#### Task brief:
Filter this data down to the lines that hold "Páscoa", and copy them.
::::::
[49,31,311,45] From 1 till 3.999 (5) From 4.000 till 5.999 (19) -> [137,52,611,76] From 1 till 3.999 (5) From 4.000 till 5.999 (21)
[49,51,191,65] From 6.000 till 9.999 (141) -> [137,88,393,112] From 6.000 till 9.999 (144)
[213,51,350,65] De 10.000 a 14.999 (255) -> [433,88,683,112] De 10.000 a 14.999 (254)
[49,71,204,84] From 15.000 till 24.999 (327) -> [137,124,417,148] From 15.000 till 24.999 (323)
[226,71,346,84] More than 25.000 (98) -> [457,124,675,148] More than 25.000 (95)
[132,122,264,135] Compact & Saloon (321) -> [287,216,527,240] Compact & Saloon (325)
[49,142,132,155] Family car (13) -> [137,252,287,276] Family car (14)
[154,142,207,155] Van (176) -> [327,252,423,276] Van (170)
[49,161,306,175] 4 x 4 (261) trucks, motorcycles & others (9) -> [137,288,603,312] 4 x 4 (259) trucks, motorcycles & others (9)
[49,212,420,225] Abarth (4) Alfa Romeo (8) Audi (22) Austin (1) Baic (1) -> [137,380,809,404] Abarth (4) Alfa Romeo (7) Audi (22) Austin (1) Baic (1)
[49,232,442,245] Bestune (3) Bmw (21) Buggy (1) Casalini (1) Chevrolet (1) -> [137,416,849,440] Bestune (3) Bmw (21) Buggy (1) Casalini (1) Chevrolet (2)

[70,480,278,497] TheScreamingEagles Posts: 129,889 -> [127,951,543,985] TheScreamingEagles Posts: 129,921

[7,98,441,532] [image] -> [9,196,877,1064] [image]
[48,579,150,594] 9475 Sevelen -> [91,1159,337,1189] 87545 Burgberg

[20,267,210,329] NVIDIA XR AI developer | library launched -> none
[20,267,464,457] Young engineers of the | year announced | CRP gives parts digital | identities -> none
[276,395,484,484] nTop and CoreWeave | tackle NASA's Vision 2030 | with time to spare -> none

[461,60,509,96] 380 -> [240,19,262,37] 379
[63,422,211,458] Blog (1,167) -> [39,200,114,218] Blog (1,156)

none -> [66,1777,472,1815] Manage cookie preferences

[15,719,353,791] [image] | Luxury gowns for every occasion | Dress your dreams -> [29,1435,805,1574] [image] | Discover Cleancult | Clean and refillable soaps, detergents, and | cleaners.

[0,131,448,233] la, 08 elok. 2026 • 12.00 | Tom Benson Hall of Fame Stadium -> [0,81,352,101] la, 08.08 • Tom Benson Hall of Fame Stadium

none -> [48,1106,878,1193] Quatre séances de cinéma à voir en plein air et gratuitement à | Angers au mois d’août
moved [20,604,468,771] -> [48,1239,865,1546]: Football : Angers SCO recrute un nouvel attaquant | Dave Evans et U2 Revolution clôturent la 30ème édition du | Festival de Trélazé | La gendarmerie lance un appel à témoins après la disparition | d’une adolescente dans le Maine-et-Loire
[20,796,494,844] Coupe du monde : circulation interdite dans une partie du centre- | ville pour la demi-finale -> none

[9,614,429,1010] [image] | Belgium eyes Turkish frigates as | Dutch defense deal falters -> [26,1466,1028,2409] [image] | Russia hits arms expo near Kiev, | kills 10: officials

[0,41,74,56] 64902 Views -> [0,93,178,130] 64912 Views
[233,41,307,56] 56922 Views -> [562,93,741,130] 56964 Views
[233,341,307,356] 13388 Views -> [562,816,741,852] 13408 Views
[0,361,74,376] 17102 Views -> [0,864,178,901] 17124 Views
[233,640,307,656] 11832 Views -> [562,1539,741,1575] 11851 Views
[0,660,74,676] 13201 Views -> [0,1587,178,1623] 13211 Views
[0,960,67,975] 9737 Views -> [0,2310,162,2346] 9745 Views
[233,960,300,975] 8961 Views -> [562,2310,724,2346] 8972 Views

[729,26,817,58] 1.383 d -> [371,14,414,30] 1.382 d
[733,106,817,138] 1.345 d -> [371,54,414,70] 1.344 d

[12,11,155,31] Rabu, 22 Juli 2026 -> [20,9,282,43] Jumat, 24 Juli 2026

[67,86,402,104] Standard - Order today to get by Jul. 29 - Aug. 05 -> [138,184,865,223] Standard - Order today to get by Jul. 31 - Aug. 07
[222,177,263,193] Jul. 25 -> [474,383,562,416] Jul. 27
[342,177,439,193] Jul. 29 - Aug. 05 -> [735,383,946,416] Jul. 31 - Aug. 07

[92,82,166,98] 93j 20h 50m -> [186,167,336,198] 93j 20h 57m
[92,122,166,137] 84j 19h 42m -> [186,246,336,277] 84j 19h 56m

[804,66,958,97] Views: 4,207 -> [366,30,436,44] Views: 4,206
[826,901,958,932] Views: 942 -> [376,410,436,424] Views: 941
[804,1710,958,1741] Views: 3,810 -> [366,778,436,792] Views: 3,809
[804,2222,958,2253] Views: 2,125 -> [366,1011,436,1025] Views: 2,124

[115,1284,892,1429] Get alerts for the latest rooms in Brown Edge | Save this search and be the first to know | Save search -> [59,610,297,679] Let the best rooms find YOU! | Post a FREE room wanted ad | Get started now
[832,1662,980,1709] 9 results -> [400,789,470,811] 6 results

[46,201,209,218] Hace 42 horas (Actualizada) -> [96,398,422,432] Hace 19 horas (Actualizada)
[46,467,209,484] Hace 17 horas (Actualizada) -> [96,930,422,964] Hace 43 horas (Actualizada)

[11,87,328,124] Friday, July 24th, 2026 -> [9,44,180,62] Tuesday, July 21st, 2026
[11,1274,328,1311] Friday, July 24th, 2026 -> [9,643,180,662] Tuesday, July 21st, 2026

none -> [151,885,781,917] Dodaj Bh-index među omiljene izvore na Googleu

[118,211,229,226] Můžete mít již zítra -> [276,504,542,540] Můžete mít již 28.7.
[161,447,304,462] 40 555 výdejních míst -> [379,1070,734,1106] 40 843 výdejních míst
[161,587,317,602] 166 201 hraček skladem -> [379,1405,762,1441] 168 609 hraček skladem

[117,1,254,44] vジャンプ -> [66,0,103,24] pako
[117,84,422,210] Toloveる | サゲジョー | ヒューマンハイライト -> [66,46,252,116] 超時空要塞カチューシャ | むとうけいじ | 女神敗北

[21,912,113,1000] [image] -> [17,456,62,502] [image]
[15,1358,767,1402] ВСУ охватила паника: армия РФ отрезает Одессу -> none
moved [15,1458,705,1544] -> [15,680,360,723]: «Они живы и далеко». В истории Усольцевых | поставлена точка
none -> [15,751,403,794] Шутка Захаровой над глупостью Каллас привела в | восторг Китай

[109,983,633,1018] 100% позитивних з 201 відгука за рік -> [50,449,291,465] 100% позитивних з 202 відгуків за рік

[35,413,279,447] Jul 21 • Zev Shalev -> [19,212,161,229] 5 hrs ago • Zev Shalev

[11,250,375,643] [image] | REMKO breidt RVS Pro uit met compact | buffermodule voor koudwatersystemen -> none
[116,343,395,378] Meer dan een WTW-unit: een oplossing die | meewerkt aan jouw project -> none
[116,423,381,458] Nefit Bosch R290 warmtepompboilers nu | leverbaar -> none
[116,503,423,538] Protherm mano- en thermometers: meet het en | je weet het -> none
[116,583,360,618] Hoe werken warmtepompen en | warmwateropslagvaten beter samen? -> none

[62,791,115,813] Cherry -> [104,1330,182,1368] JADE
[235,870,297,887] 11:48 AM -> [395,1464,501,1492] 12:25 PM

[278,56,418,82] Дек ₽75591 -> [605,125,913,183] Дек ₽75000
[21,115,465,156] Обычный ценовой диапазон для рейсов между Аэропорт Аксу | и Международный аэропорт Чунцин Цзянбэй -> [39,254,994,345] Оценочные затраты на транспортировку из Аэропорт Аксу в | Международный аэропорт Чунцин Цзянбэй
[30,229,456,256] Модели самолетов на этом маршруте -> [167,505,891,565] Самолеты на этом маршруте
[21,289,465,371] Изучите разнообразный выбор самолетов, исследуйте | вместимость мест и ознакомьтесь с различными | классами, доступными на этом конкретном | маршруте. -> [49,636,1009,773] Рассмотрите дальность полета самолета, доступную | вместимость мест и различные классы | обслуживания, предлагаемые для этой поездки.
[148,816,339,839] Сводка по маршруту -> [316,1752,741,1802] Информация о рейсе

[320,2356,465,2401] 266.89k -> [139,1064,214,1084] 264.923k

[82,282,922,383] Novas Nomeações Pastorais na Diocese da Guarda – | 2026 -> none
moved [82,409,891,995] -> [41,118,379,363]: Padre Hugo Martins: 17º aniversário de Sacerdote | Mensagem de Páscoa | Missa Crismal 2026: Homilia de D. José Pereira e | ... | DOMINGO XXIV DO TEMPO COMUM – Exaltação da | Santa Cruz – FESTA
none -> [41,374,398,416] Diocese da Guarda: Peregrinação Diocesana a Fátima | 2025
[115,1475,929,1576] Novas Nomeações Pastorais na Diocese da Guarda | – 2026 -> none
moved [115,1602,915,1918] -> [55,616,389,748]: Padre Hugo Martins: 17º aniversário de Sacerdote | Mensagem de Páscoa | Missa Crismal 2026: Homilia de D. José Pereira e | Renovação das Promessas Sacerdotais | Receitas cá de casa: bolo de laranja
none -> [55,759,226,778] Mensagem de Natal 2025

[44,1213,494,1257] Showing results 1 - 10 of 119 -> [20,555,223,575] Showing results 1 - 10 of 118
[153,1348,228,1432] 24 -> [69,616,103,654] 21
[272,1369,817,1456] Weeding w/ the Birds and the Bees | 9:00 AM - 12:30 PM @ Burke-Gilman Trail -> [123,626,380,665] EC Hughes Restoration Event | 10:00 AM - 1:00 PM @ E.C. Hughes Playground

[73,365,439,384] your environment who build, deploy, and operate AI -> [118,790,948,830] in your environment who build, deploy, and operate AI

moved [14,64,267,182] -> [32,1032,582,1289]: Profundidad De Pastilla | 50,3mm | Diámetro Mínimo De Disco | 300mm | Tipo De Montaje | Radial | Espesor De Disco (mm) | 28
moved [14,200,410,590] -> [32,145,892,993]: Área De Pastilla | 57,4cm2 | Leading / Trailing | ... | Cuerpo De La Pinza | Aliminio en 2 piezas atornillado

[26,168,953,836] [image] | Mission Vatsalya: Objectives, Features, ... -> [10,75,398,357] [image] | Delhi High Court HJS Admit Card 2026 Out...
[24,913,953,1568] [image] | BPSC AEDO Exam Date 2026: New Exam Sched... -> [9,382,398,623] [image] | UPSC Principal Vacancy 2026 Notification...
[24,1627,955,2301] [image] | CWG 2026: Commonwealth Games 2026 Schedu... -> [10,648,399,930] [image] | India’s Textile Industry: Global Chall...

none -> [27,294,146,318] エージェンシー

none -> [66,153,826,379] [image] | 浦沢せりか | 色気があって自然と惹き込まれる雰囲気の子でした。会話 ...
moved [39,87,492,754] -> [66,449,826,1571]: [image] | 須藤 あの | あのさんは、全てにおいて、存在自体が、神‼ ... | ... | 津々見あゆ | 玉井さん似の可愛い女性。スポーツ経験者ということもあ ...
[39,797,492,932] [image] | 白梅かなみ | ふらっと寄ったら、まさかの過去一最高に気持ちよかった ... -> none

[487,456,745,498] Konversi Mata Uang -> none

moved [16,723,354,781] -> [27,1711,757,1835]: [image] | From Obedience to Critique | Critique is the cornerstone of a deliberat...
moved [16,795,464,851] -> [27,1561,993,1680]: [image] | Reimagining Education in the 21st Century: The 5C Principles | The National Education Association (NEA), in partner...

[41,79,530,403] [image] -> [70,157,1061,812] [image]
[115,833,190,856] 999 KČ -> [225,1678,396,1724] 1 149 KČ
::::::
#### Result:
moved [82,409,891,995] -> [41,118,379,363]: Padre Hugo Martins: 17º aniversário de Sacerdote | Mensagem de Páscoa | Missa Crismal 2026: Homilia de D. José Pereira e | ... | DOMINGO XXIV DO TEMPO COMUM – Exaltação da | Santa Cruz – FESTA
moved [115,1602,915,1918] -> [55,616,389,748]: Padre Hugo Martins: 17º aniversário de Sacerdote | Mensagem de Páscoa | Missa Crismal 2026: Homilia de D. José Pereira e | Renovação das Promessas Sacerdotais | Receitas cá de casa: bolo de laranja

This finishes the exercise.